Hard-Wired to Hate Exercise? - uptown
http://online.wsj.com/article_email/SB10001424127887324432004578304250252788528-lMyQjAxMTAzMDEwOTExNDkyWj.html

======
segmondy
What a crock of shhhhi!

Who are these scientists? Hard-wired to enjoy TV? Hard-wired to surf the net?
Does it ever stop? Most people hate working hard. Be it studying, working out,
working. The only things that make those enjoyable is a clear goal of why you
are doing them. If not, it will be tedious and very hard.

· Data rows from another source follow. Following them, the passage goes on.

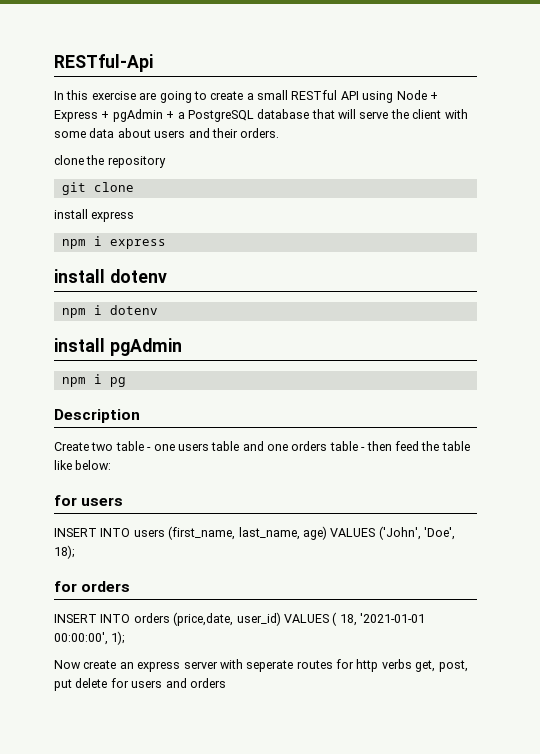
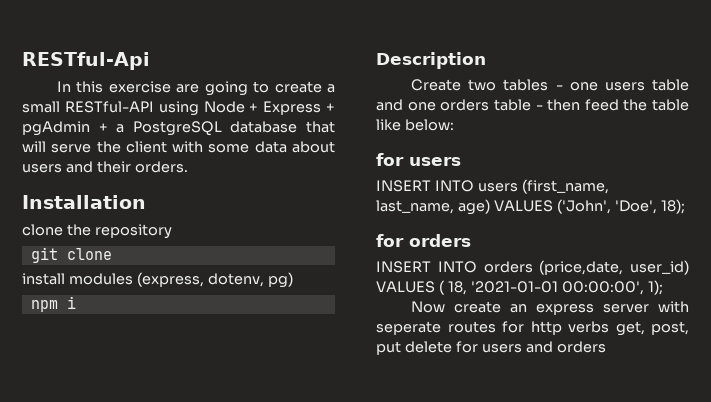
- In this exercise are going to create a small RESTful API using Node + Express + pgAdmin + a PostgreSQL database that will serve the client with some data about users and their orders.
+ In this exercise are going to create a small RESTful-API using Node + Express + pgAdmin + a PostgreSQL database that will serve the client with some data about users and their orders.
+ Installation
- install express
- npm i express
- install dotenv
- npm i dotenv
- install pgAdmin
- npm i pg
+ install modules (express, dotenv, pg)
+ npm i
- Create two table - one users table and one orders table - then feed the table like below:
+ Create two tables - one users table and one orders table - then feed the table like below:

I was hard-wired to hate exercise, until I stopped looking at exercise as a
way to lose weight or be happy or have a nice body. It was simply a challenge
of mind over my body, the same challenge that applies in studying for long
hours, working for long hours, delaying gratification and subjecting myself to
pain to reap the reward that lies ahead. Once I did that, I enjoy exercise. I
skip ropes for the most part with light weight training. I skip for an hour
straight. My weight drops 2-3 lbs everytime I enter the gym. I work that hard
because I have a reason. Prior to this? I walked around the gym for an hour
touching and sampling various equipments. What I now do in a single day is
greater than what I use to do in an entire week. Tbe great thing about humans?
We are hardwired to change anytime we make the choice. That's the only thing
we need to remember.